About this exercise >> Please print out the entries below unchanged and skip the images.

*** Exercise material

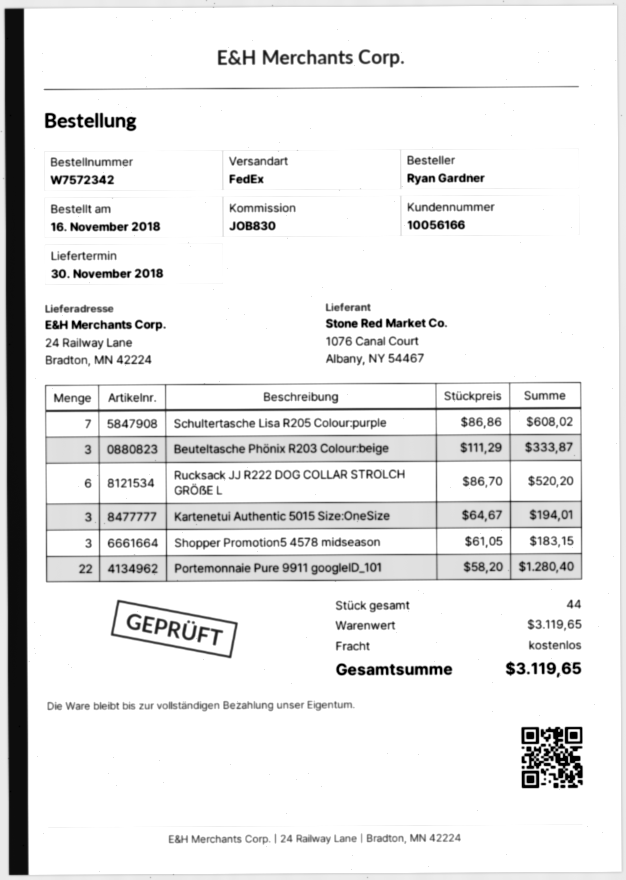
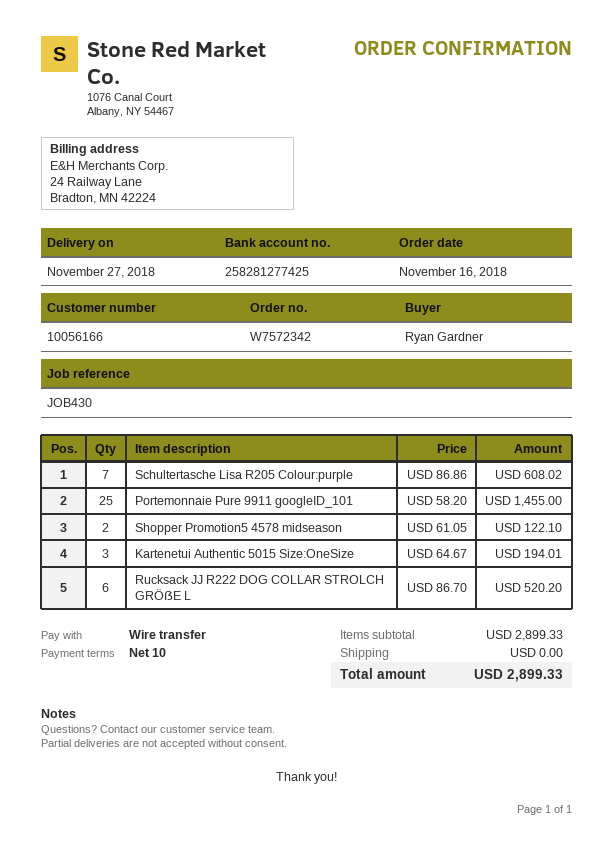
delivery date: 2018-11-30 -> 2018-11-27
reference: JOB830 -> JOB430
Beuteltasche Phönix R203 Colour:beige: 3 x 111.29 = 333.87 -> none
Shopper Promotion5 4578 midseason: 3 x 61.05 = 183.15 -> 2 x 61.05 = 122.10
Portemonnaie Pure 9911 googleID_101: 22 x 58.20 = 1280.40 -> 25 x 58.20 = 1455.00
subtotal: 3119.65 -> 2899.33
total: 3119.65 -> 2899.33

******

Written answer >>
delivery date: 2018-11-30 -> 2018-11-27
reference: JOB830 -> JOB430
Beuteltasche Phönix R203 Colour:beige: 3 x 111.29 = 333.87 -> none
Shopper Promotion5 4578 midseason: 3 x 61.05 = 183.15 -> 2 x 61.05 = 122.10
Portemonnaie Pure 9911 googleID_101: 22 x 58.20 = 1280.40 -> 25 x 58.20 = 1455.00
subtotal: 3119.65 -> 2899.33
total: 3119.65 -> 2899.33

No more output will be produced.